There's got to be a better way!
From Reformist RL to the principle of certainty equivalence.
You might come away from Tuesday and Wednesday’s posts thinking I’m a fan of Reformist RL. I am decidedly not, so let me clarify my position. I am a fan of the clarity the Reformist perspective brings. I like that it removes the magical and mystical storytelling from the field. I like that we can cleanly specify the problem without mathematics. I like that I can teach everything needed to spin up reinforcement learning in a single lecture of an undergraduate machine learning course. I like that we can now clearly talk about what RL is, without making tenuous cognitive analogies. And though I have admittedly not engaged with the data enough, reformist RL does seem to have found a strong niche in fine-tuning language models. It seems to work there in a way far more convincing than I’ve seen in any other context.

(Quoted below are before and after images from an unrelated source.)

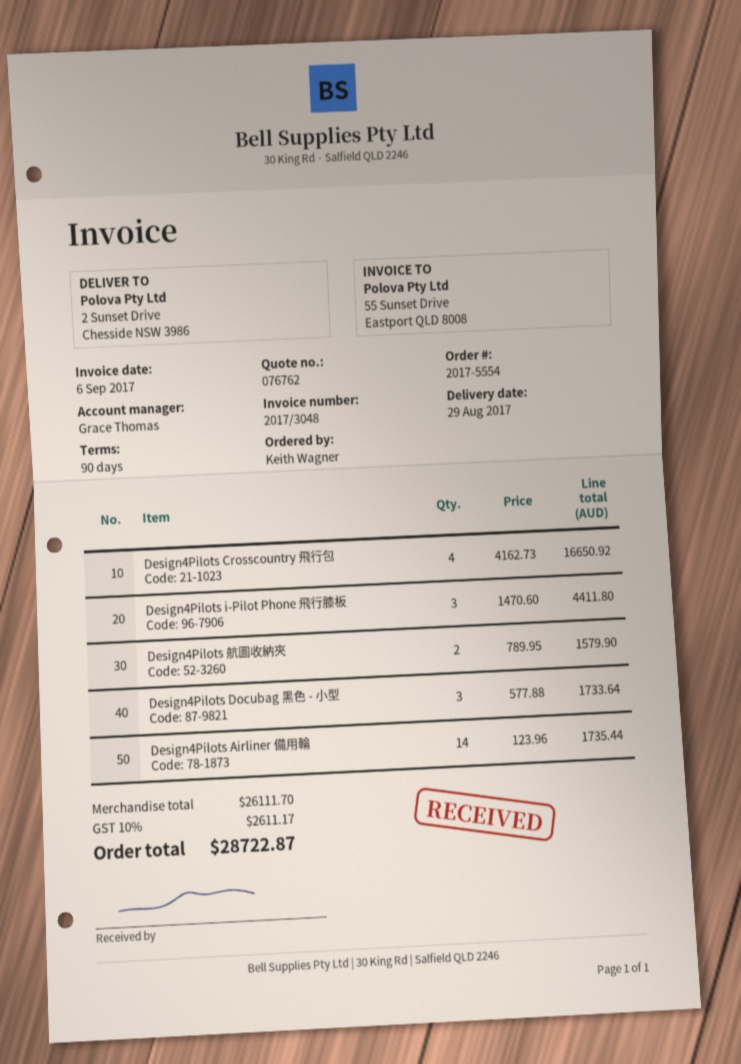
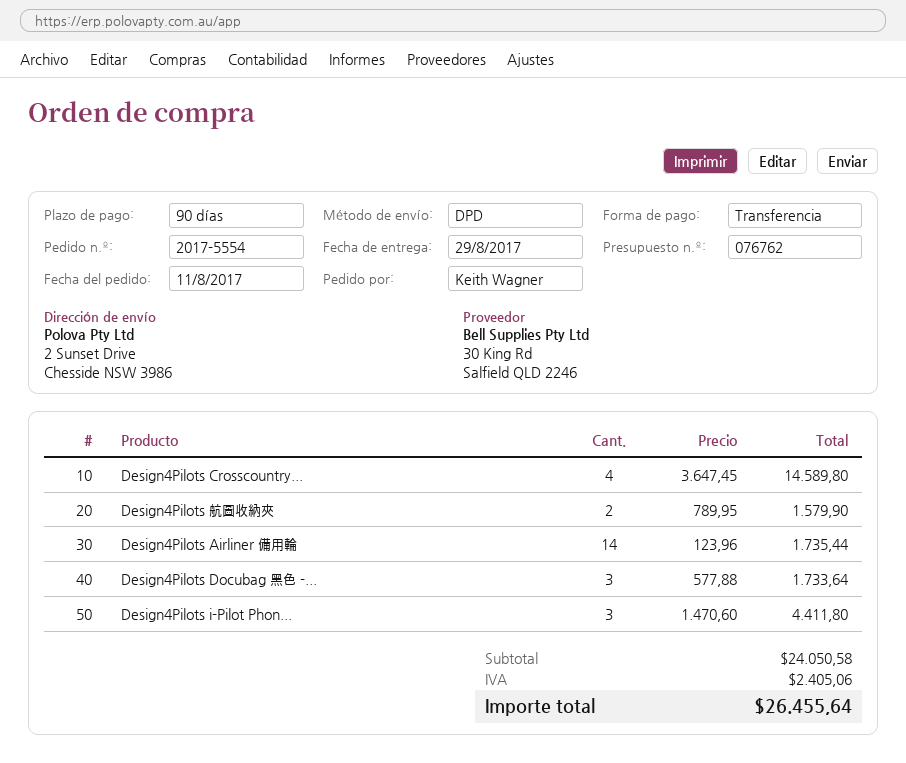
Design4Pilots Crosscountry 飛行包: 4 x 4162.73 = 16650.92 -> 4 x 3647.45 = 14589.80
subtotal: 26111.70 -> 24050.58
tax: 2611.17 -> 2405.06
total: 28722.87 -> 26455.64

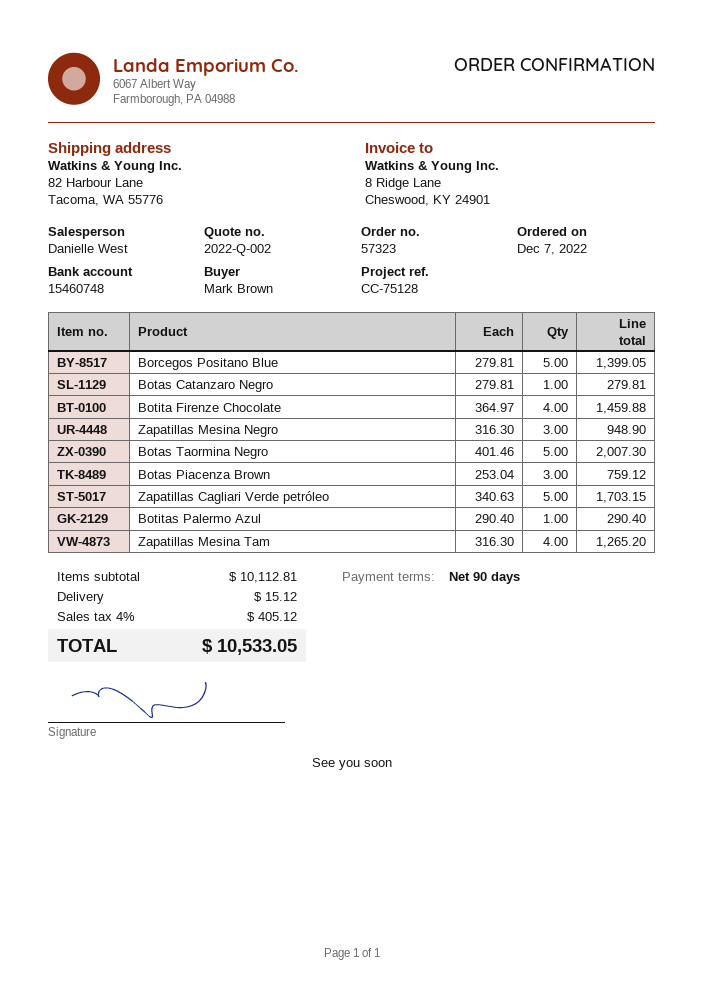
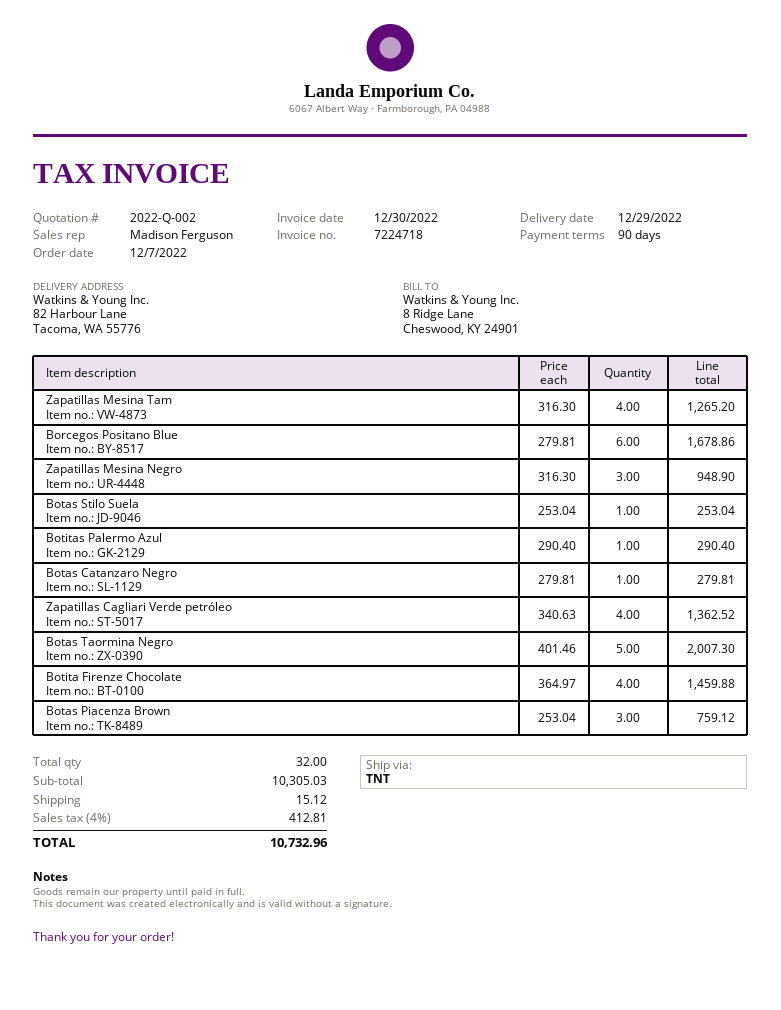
sales rep: Danielle West -> Madison Ferguson
Borcegos Positano Blue: 5 x 279.81 = 1399.05 -> 6 x 279.81 = 1678.86
Zapatillas Cagliari Verde petróleo: 5 x 340.63 = 1703.15 -> 4 x 340.63 = 1362.52
Botas Stilo Suela: none -> 1 x 253.04 = 253.04
subtotal: 10112.81 -> 10305.03
tax: 4% = 405.12 -> 4% = 412.81
total: 10533.05 -> 10732.96

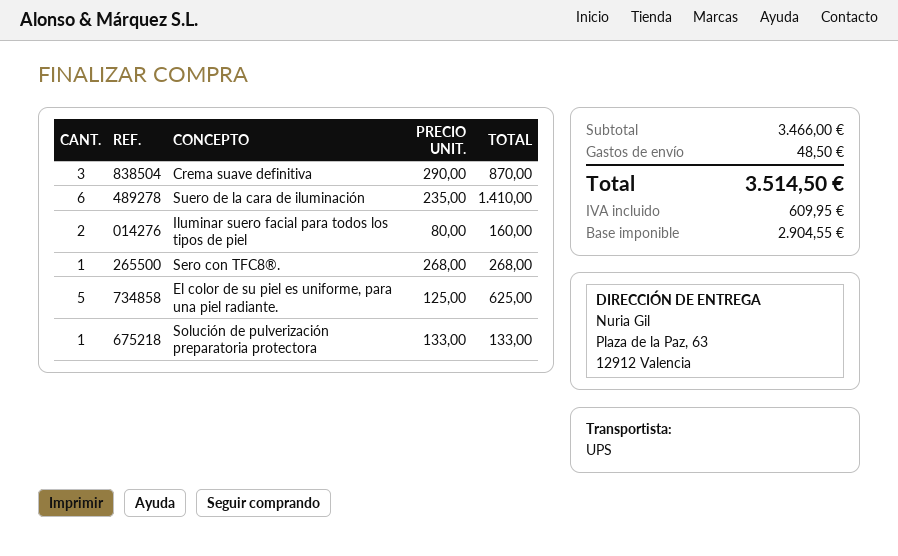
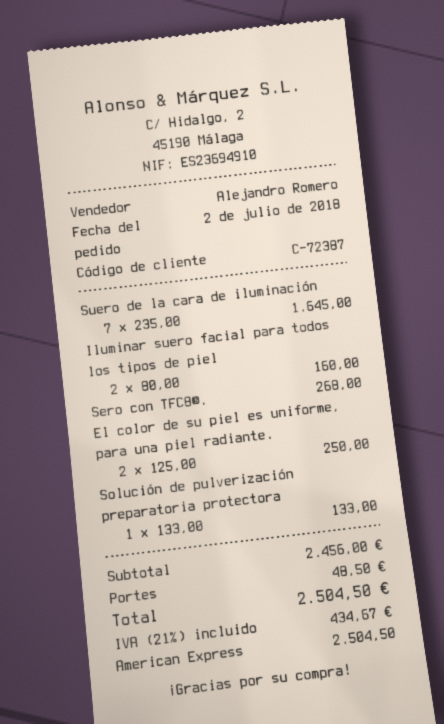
Crema suave definitiva: 3 x 290.00 = 870.00 -> none
Suero de la cara de iluminación: 6 x 235.00 = 1410.00 -> 7 x 235.00 = 1645.00
El color de su piel es uniforme, para una piel radiante.: 5 x 125.00 = 625.00 -> 2 x 125.00 = 250.00
subtotal: 3466.00 -> 2456.00
tax: 609.95 -> 434.67
total: 3514.50 -> 2504.50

But there’s an elephant in the room here that I have not discussed this week. In my experience, the techniques you get from reinforcement learning are almost always… bad. In both practice and theory, RL is never what you want. Let me describe what I mean, propose an alternative, and ask whether this alternative can be more broadly applied.
As a computational paradigm, reinforcement learning is brutally inefficient. Policy gradient, the core meta-algorithm of Reformist RL, requires near infinite iterations back and forth with the environment to find solutions. You can even prove this. Almost all of the theoretical results for reinforcement learning are negative! No matter how much mystical “variance reduction” or “advantage estimation” you implement, the rules of reinforcement learning doom your methods to be inefficient. For example, on Tuesday, I described how to use policy gradient to maximize arbitrary functions. The only information the algorithm has access to is noisy evaluations of the objective function. The RL interaction scheme has a technical name: stochastic derivative-free optimization. In this model of optimization, the best algorithms require a number of samples cubic in the dimension of the search space. It is hard to find slower algorithms for minimizing differentiable functions. Similarly, if you believe in Markov Decision Processes, optimal algorithms using the RL interaction scheme require a number of interactions proportional to the number of (state, action) pairs in the system. To find an optimal strategy, you need to observe the impact of every action in every conceivable configuration of the system multiple times. This is also a negative result. How many “states” does a video game have?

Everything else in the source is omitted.